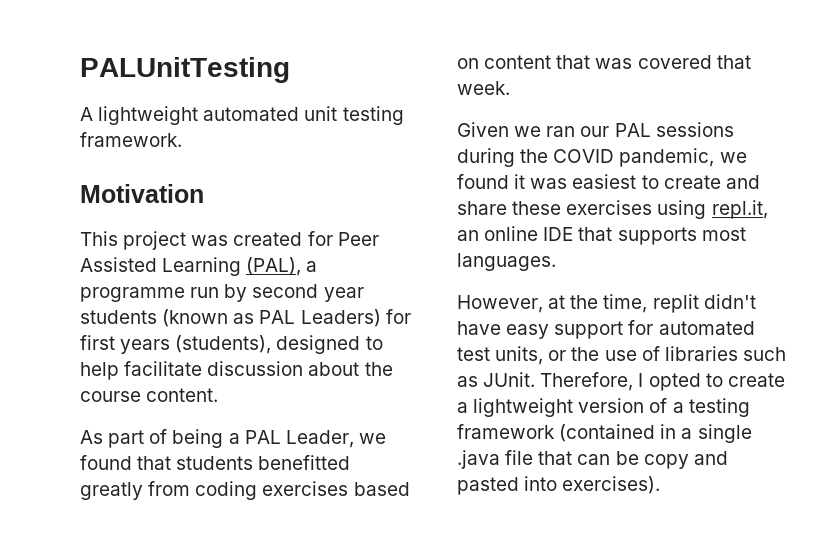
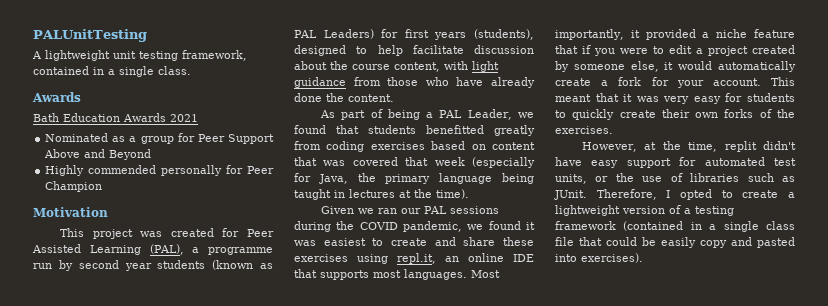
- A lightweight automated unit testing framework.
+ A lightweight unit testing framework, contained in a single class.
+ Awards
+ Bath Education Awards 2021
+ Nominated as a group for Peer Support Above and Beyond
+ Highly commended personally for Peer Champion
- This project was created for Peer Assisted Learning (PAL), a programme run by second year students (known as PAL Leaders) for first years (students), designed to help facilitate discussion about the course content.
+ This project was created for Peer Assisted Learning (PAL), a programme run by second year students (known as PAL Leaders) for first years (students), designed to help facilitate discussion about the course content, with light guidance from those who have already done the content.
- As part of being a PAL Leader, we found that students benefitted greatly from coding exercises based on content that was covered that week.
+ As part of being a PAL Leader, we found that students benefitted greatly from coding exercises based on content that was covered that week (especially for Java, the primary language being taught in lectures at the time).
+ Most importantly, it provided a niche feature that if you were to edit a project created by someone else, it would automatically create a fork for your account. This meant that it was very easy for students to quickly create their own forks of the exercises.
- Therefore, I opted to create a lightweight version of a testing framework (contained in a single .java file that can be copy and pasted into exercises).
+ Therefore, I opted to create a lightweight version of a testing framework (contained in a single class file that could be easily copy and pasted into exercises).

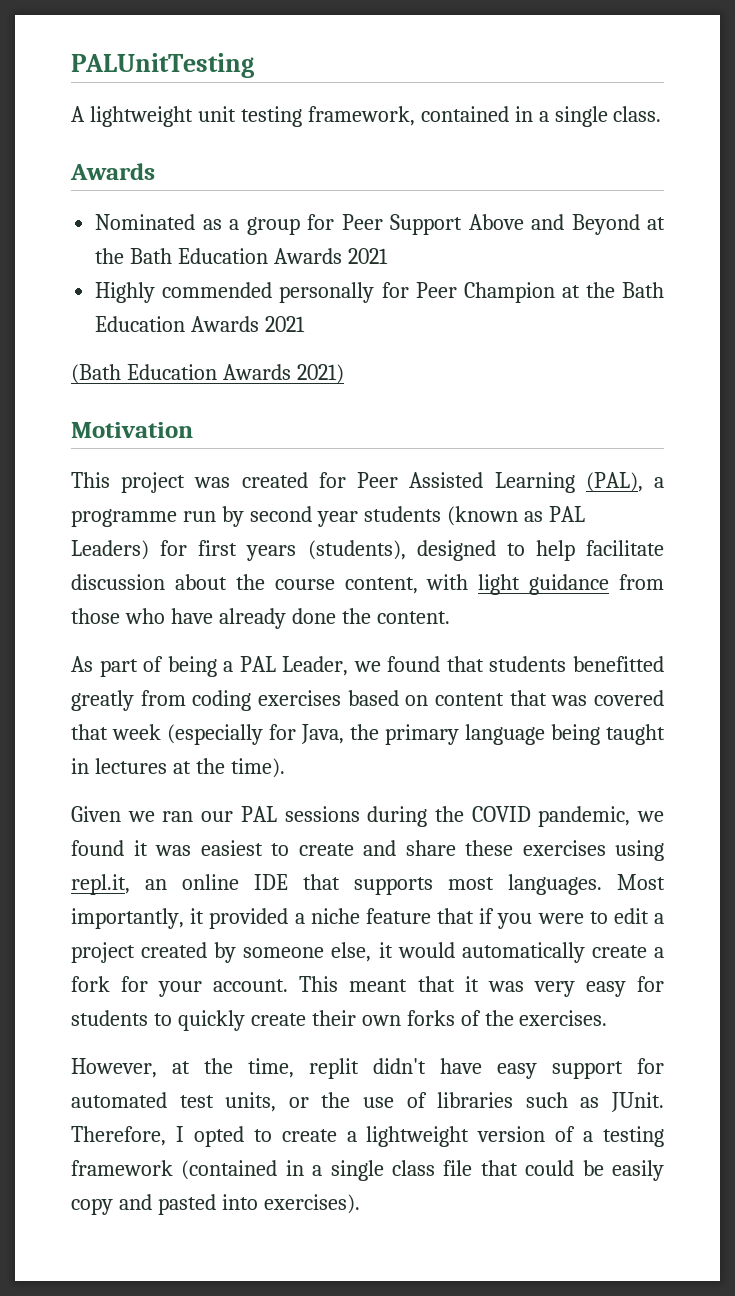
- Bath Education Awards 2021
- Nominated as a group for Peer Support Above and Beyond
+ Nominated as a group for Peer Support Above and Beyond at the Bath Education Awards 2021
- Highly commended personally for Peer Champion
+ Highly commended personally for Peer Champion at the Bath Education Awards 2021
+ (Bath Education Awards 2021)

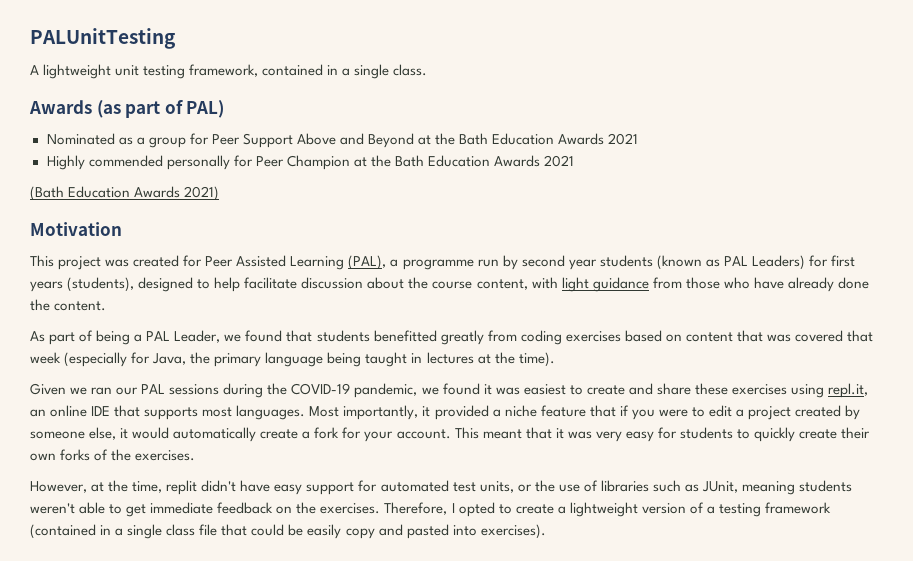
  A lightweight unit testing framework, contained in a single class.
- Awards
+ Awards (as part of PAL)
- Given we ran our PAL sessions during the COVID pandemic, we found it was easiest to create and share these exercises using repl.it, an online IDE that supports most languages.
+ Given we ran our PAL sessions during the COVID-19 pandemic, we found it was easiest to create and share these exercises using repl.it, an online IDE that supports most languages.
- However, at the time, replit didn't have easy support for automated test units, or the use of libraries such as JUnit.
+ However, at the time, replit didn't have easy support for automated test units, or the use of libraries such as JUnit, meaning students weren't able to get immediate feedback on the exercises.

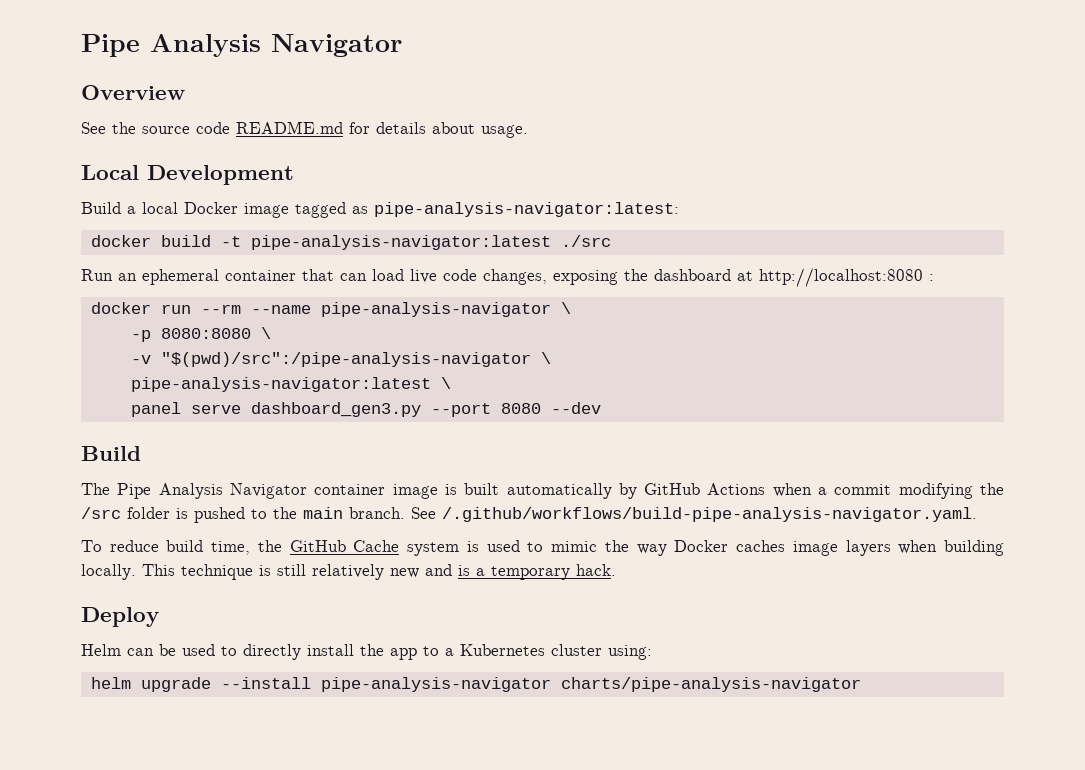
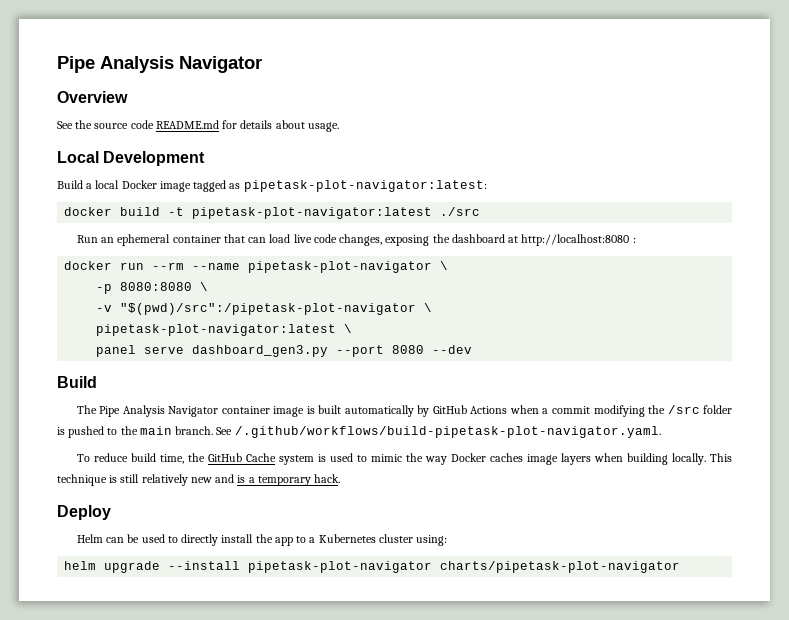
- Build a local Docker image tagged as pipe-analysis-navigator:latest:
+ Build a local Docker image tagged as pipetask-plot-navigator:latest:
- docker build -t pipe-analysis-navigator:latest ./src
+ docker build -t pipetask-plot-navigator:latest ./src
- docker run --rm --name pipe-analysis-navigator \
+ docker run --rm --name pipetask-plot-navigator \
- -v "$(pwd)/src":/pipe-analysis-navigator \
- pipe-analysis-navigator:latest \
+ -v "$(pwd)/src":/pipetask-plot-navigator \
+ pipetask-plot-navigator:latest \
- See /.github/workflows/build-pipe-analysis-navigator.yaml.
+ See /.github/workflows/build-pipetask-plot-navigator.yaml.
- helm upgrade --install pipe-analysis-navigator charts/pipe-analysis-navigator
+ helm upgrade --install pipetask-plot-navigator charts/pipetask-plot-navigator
★ ★ ★ ★
### Action item
Return the lines above that include the string "group".

### Written solution
+ Nominated as a group for Peer Support Above and Beyond
- Nominated as a group for Peer Support Above and Beyond
+ Nominated as a group for Peer Support Above and Beyond at the Bath Education Awards 2021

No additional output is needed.